= Alfred Aduloju =

Nigerian Army officer

Alfred Aduloju (23 April 1939 – 1 January 2007) was a Nigerian Army major general who served as commanding officer of a number of Nigerian Army divisions and Commandant of the Nigerian Armed Forces Command and Staff College. He was also one of the principal actors in the 29 July 1975 coup that ousted then military head of state, General Yakubu Gowon.

==Education==
Aduloju was from Ikare Akoko in Ondo State, attended Victory College, Ikare and enlisted in the Nigerian Army in 1962 through the Nigerian Military Training College where he was peers with officers such as Muhammadu Buhari, Zamani Lekwot, and Shehu Musa Yar'Adua.

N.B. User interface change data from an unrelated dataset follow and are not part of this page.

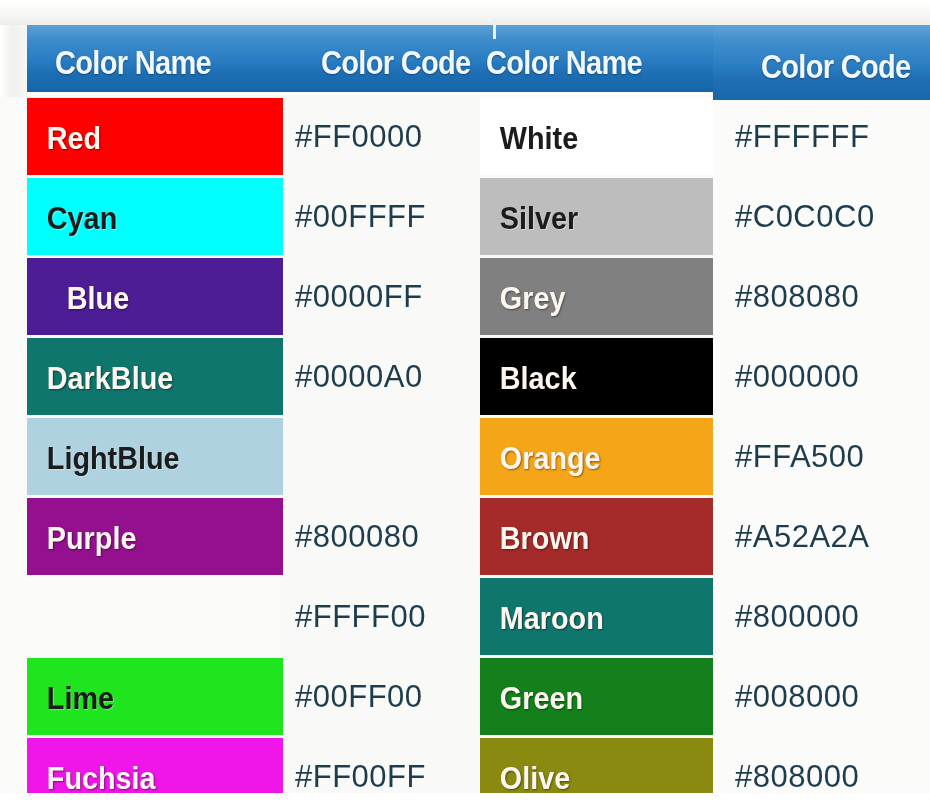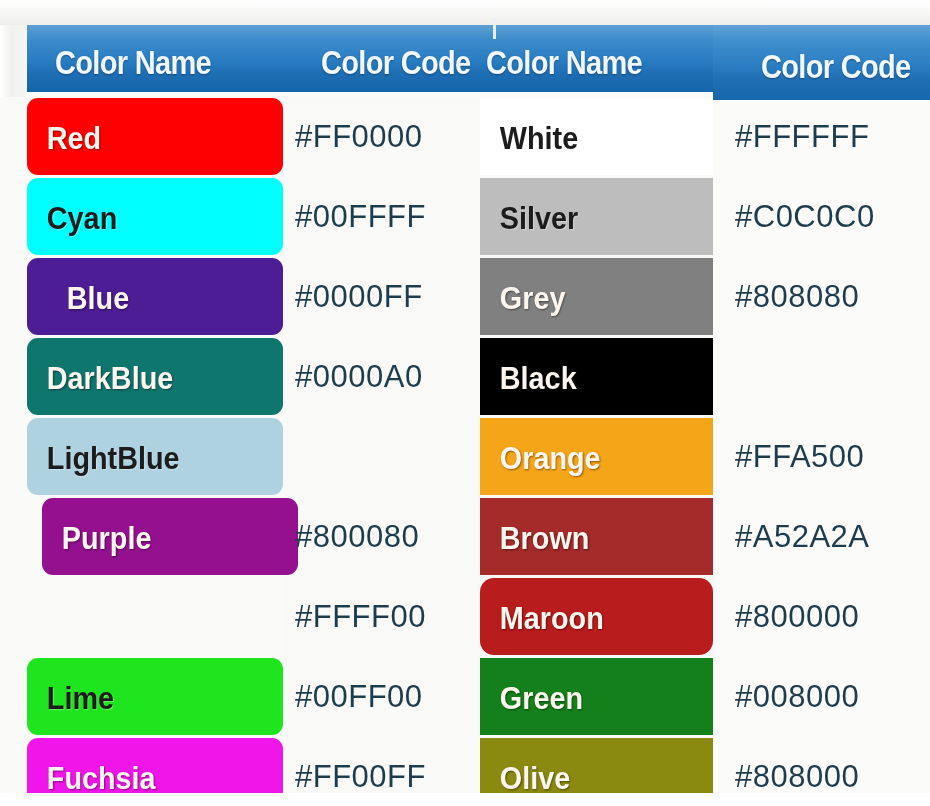--- a/index.html
+++ b/index.html
@@ -135,7 +135,7 @@
     align-items: center;
     z-index: 2;
   }
-  .swatch.c1 { left: 27px; width: 256px; border-radius: 11px; }
+  .swatch.c1 { left: 27px; width: 256px; }
   .swatch.c3 { left: 480px; width: 233px; }
 
   .swatch .label {

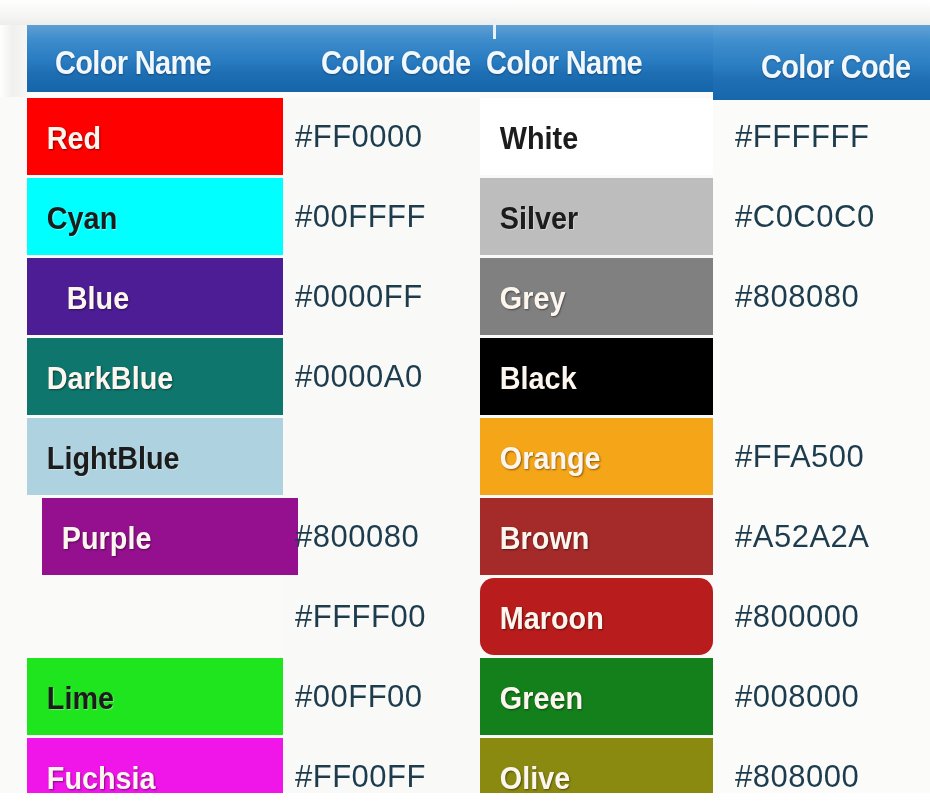--- a/index.html
+++ b/index.html
@@ -244,6 +244,7 @@
         <div class="swatch c3" style="background: rgb(0, 0, 0);">
           <span class="label lighttx">Black</span>
         </div>
+        <div class="code c4">#000000</div>
       </div>
       <div class="trow">
         <div class="stripe"></div>

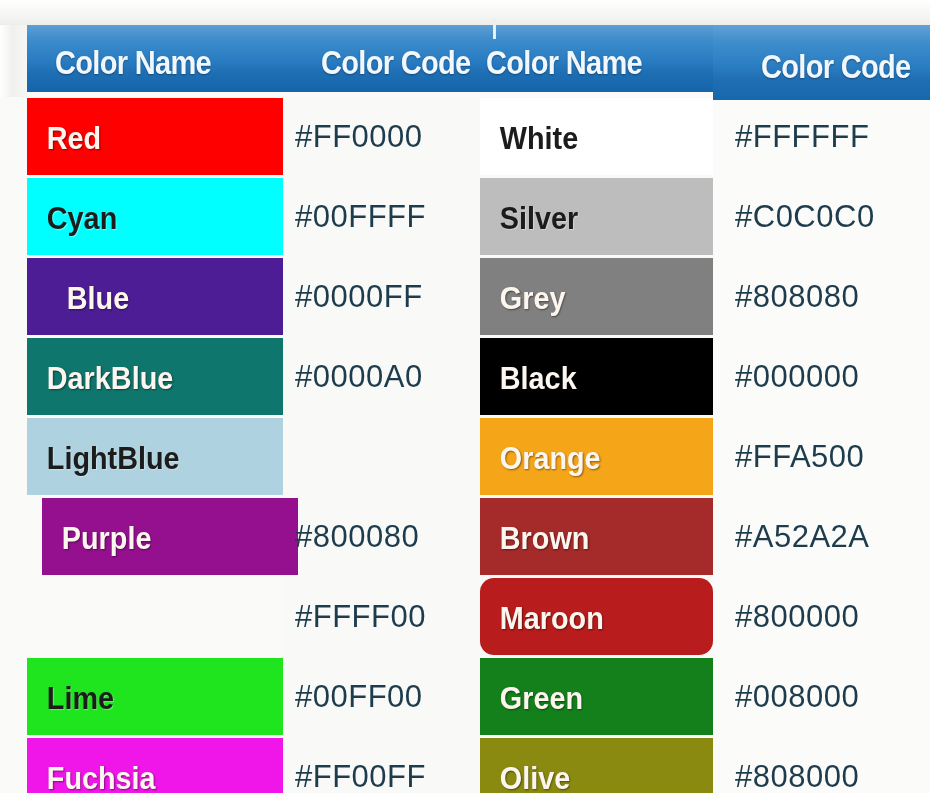--- a/index.html
+++ b/index.html
@@ -260,7 +260,7 @@
       <div class="trow">
         <div class="stripe"></div>
         <div class="stripe2"></div>
-        <div class="swatch c1" style="background: rgb(149, 16, 143); margin-left: 15px;">
+        <div class="swatch c1" style="background: rgb(149, 16, 143);">
           <span class="label lighttx">Purple</span>
         </div>
         <div class="code c2">#800080</div>

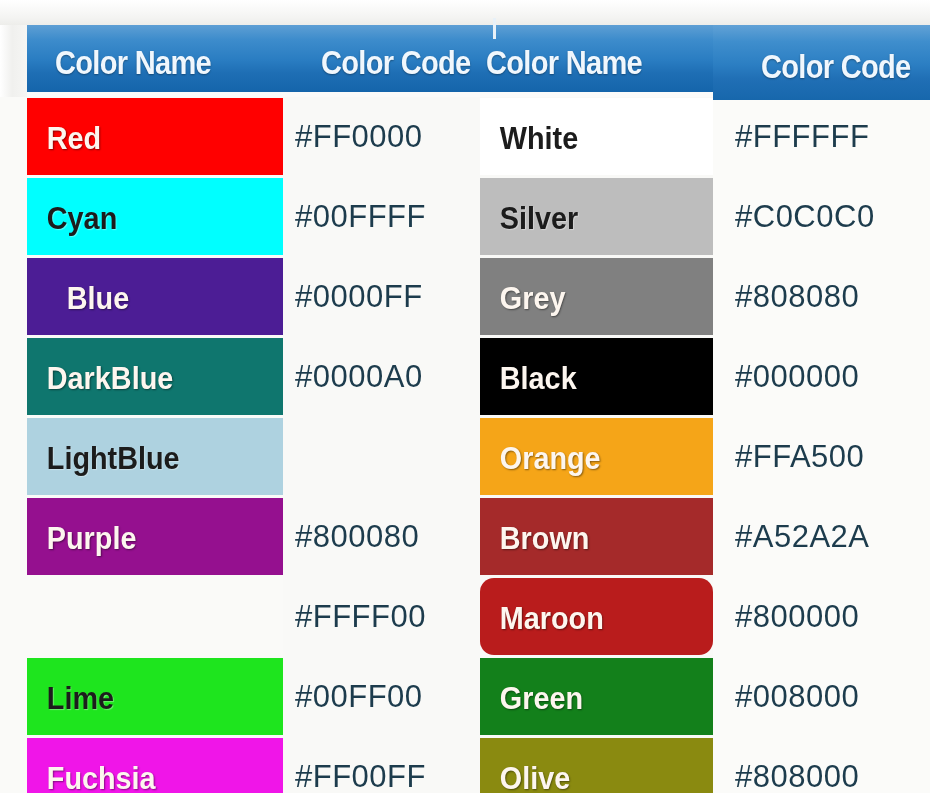--- a/index.html
+++ b/index.html
@@ -273,7 +273,7 @@
         <div class="stripe"></div>
         <div class="stripe2"></div>
         <div class="code c2">#FFFF00</div>
-        <div class="swatch c3" style="background: #b91c1c; border-radius: 14px;">
+        <div class="swatch c3" style="background: #0f766e;">
           <span class="label lighttx">Maroon</span>
         </div>
         <div class="code c4">#800000</div>

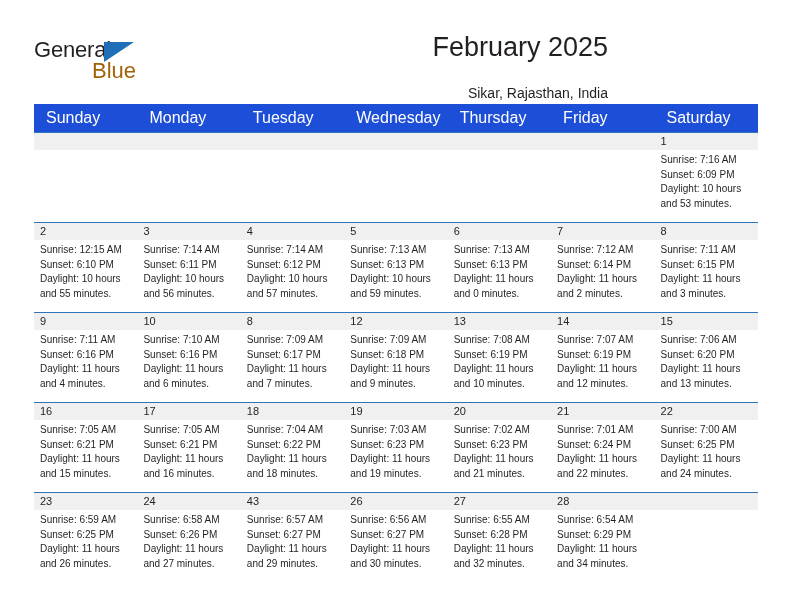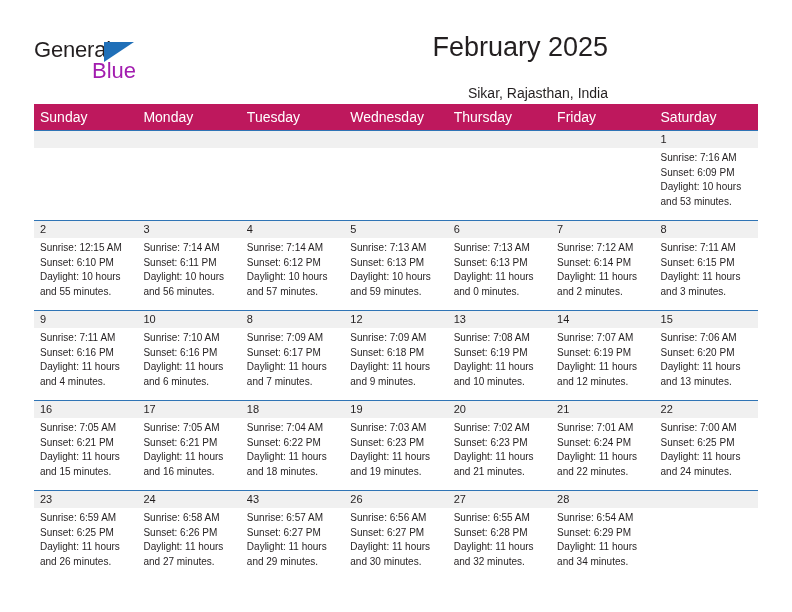--- a/index.html
+++ b/index.html
@@ -60,7 +60,7 @@
     left: 58px;
     top: 21px;
     font-size: 22px;
-    color: #a21caf;
+    color: #a16207;
     line-height: 24px;
   }
 

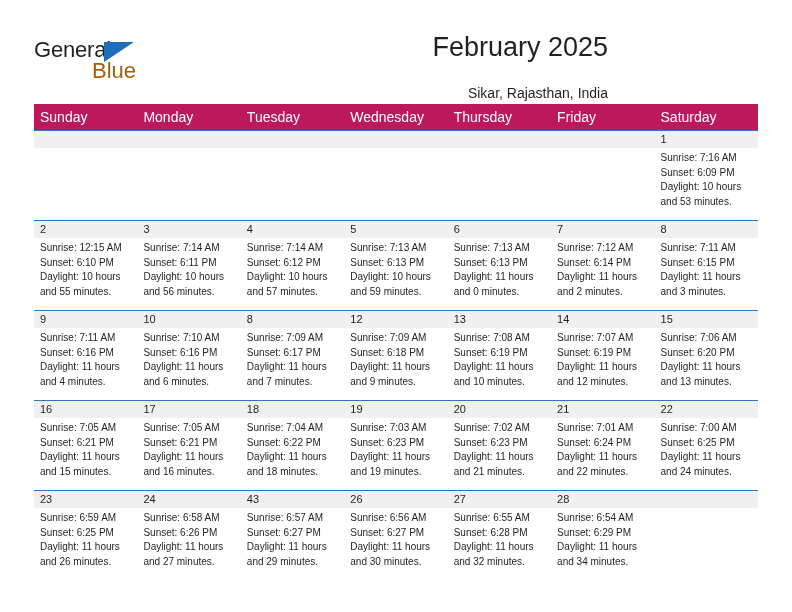--- a/index.html
+++ b/index.html
@@ -96,12 +96,12 @@
   }
 
   .calendar th {
-    background: #be185d;
+    background: #1d4ed8;
     color: #ffffff;
-    font-size: 14px;
+    font-size: 16px;
     font-weight: normal;
     text-align: left;
-    padding: 5px 0 5px 6px;
+    padding: 5px 0 5px 12px;
     height: 22px;
     border: none;
   }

He also attended the Royal Canadian School of Signals, Kingston Ontario and the National Institute for Policy and Strategic Studies.

==Career==
Aduloju was the General Officer Commanding (GOC) of the Nigerian Army's 1st Division from January 1981 to August 1983, GOC of the Nigerian Army's 82 Division from August 1975 to May 1980, and Commandant of the Nigerian Armed Forces Command and Staff College from September 1983 to January 1984.

==Participation in the July 1975 Coup==
Then Lieutenant Colonel Aduloju was among a group of Colonels including Ibrahim Taiwo, Joseph Garba, Abdulahi Mohammed and Lt-Colonels Shehu Musa Yar'Adua, Ibrahim Babangida and Muhammadu Buhari who overthrew the Head of State, General Yakubu Gowon.